The U.S. Department of State inspector general's office has recommended criminal prosecution for five employees or contractors who accessed electronic passport records without permission, but two U.S. senators on Thursday called for more criminal cases to be filed.
Senators Patrick Leahy, a Vermont Democrat, and Arlen Specter, a Pennsylvania Republican, both urged the inspector general's office to refer more cases to the U.S. Department of Justice for prosecution following reports this year of massive snooping into passport files at the State Department.
"I think some well-placed prosecutions ... would be as much of a deterrent as you can imagine," Leahy said Thursday at a Senate Judiciary Committee hearing.
Senators raised concerns that the State Department can't easily pinpoint what electronic passports have been accessed without authorization, making it nearly impossible for the agency to notify individuals who've had their personal data breached. The U.S. electronic passport system contains personal information such as place of birth and Social Security numbers for about 127 million U.S. residents.
In March, news agencies reported that private contractors working with the State Department had accessed without authorization the electronic passport files of three presidential candidates, Senators John McCain, Barack Obama and Hillary Clinton. Five contractors have been fired since then.
Those news stories prompted a State Department inspector general's (IG's) investigation, and last week, the IG office released a report showing widespread breaches of the agency's Passport Information Electronic Records System, or PIERS. The IG looked at the passport files of 150 politicians, entertainers and athletes, and found that 127 of those passports had been accessed at least once between September 2002 and March 2008.
Those 217 passport files were accessed a total of 4,148 times during that timeframe. One person's passport was searched 356 times by 77 users, Leahy said. PIERS has about 20,500 users.
Some of those passport searches were likely authorized and part of official government business, but many were likely unauthorized, said Harold Geisel, acting IG at the State Department. If the access was unauthorized, it could violate criminal laws related to computer fraud and abuse, he said.
PIERS does not ask users why they are accessing a passport holder's record, a State Department official said. The IG report found "many control weaknesses" in PIERS, Geisel said.
Specter grilled IG officials, asking them if they had followed up on the referrals of criminal cases to the Justice Department. When Geisel said his office had not followed on the status of those cases, Specter demanded a report back to the Judiciary Committee within 30 days. He also sounded surprised that the IG's office had turned over the names of only five people to be prosecuted.
More prosecutions are likely, Geisel said.
"This has to be followed up," Specter said. "This is the responsibility of the State Department."
Specter also asked if the IG had determined the reason for the passport file access.

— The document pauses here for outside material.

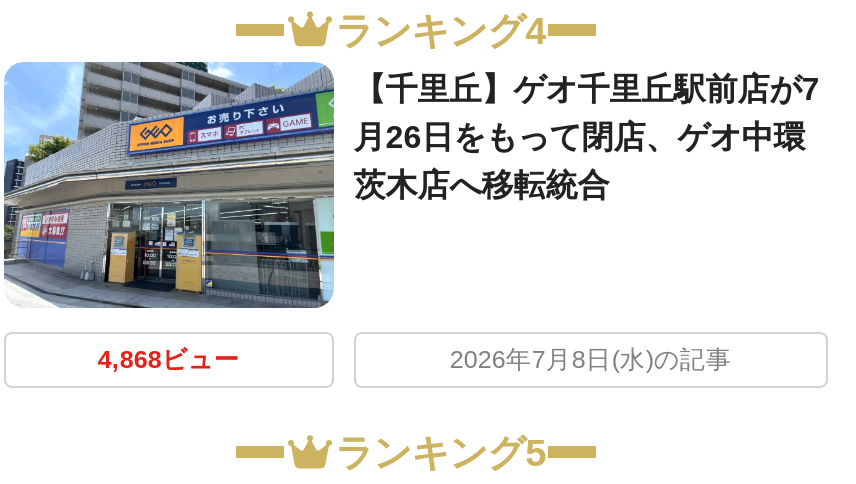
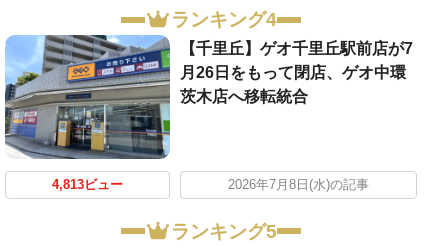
- 4,868ビュー
+ 4,813ビュー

In most cases, it appeared to be simple "snooping," Geisel said, but the IG's office remains concerned about other motivations, such as identity theft. "That is our greatest worry," he said.
Specter then asked whether the IG's office had notified any of the 127 people whose passport files were found to be compromised, in order to determine whether they have been victims of ID theft. The IG's office has begun to contact those people, and so far has not found cases of ID theft, Geisel said.
The inspector general's report included 22 recommendations for the State Department to improve passport security. But much of the report wasn't released to the public, including 16 of the 22 recommendations.
Marc Rotenberg, executive director of the Electronic Privacy Information Center, criticized the State Department for redacting the report, saying the public needs to know if the steps the agency is following are sufficient to protect their privacy.
But keeping parts of the report from public view was necessary, said Tom Burgess, director of congressional and public affairs for the State Department Office of Inspector General. Making all the recommendations public would have given a "road map for potential criminal behavior or mischief," he said. "It would have provided a road map not only on how to continue to misbehave, but to misbehave and get away with it."
The State Department has agreed with 19 of the 22 recommendations and partially agreed with another.